Description of the task:
Lines that include the string "none" are the ones to copy from the entries below.

Records:
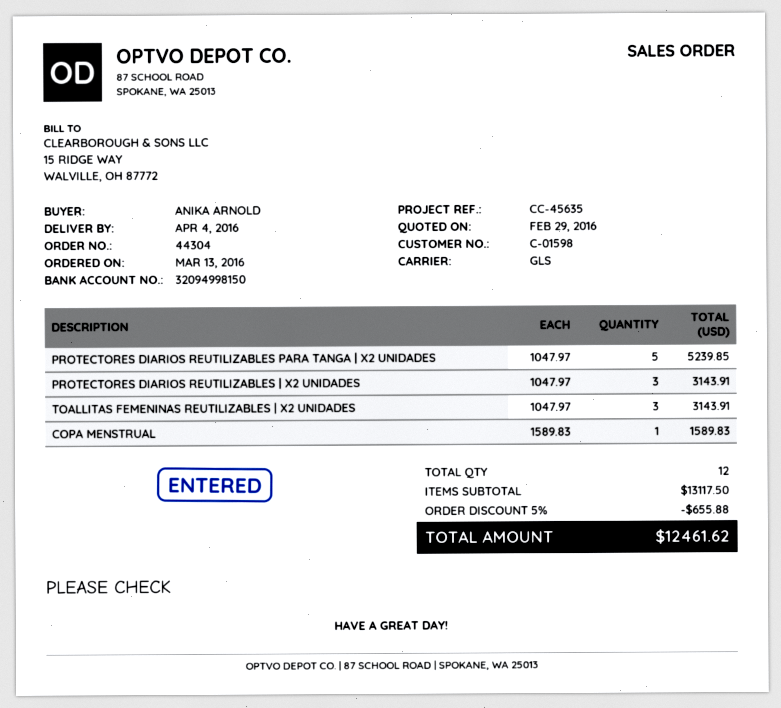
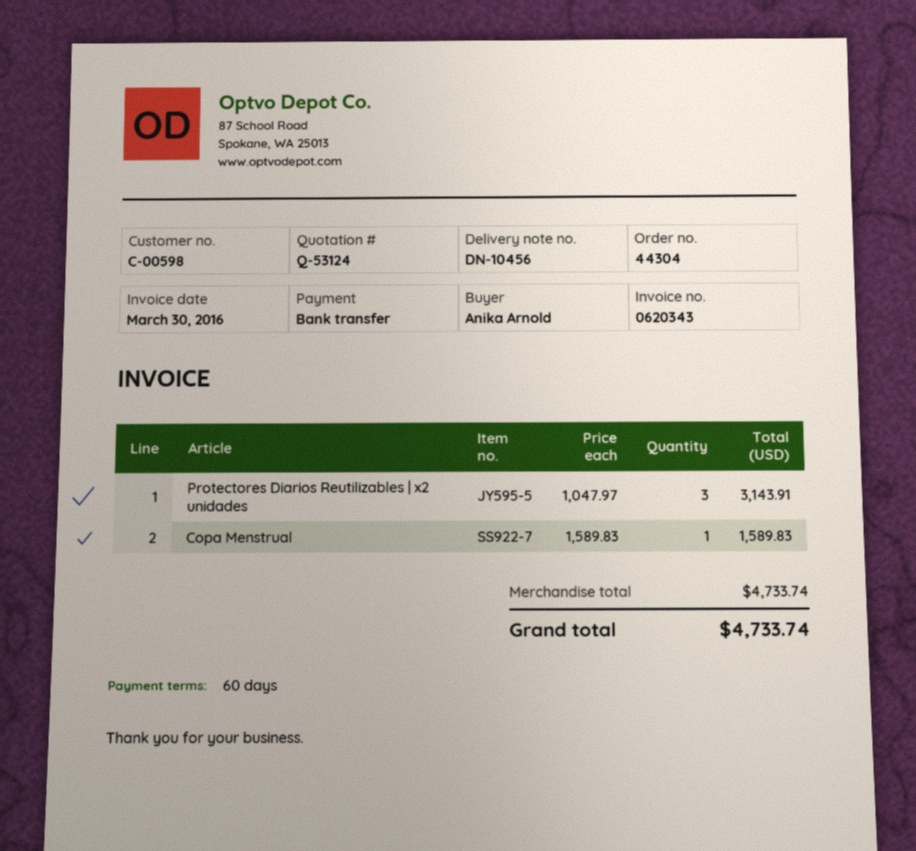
customer number: C-01598 -> C-00598
PROTECTORES DIARIOS REUTILIZABLES PARA TANGA | X2 UNIDADES: 5 x 1047.97 = 5239.85 -> none
TOALLITAS FEMENINAS REUTILIZABLES | X2 UNIDADES: 3 x 1047.97 = 3143.91 -> none
subtotal: 13117.50 -> 4733.74
discount: 5% = 655.88 -> none
total: 12461.62 -> 4733.74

Written answer:
PROTECTORES DIARIOS REUTILIZABLES PARA TANGA | X2 UNIDADES: 5 x 1047.97 = 5239.85 -> none
TOALLITAS FEMENINAS REUTILIZABLES | X2 UNIDADES: 3 x 1047.97 = 3143.91 -> none
discount: 5% = 655.88 -> none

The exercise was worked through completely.